(Beginning of SUPPLIED ENTRIES)
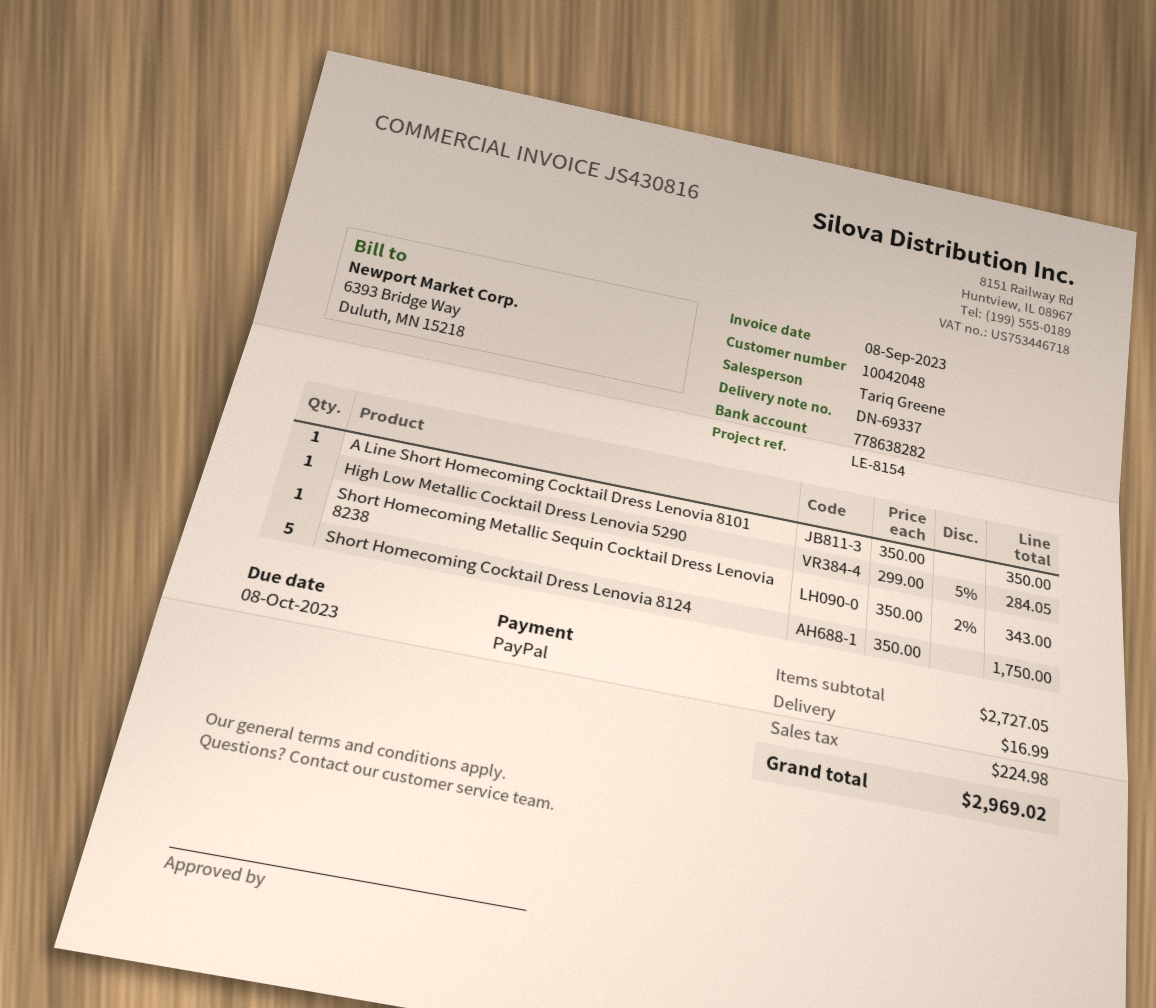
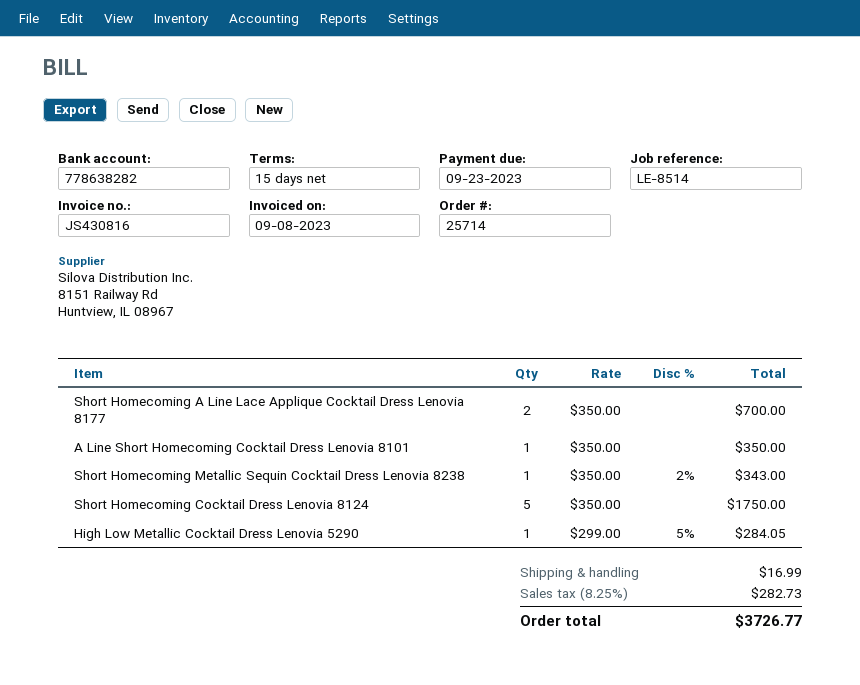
due date: 2023-10-08 -> 2023-09-23
reference: LE-8154 -> LE-8514
Short Homecoming A Line Lace Applique Cocktail Dress Lenovia 8177: none -> 2 x 350.00 = 700.00
tax: 224.98 -> 282.73
total: 2969.02 -> 3726.77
(End of SUPPLIED ENTRIES)
EXERCISE REQUIREMENTS. Word for word, reproduce all the data, but not the pictures.

SOLUTION TO THIS TASK.
due date: 2023-10-08 -> 2023-09-23
reference: LE-8154 -> LE-8514
Short Homecoming A Line Lace Applique Cocktail Dress Lenovia 8177: none -> 2 x 350.00 = 700.00
tax: 224.98 -> 282.73
total: 2969.02 -> 3726.77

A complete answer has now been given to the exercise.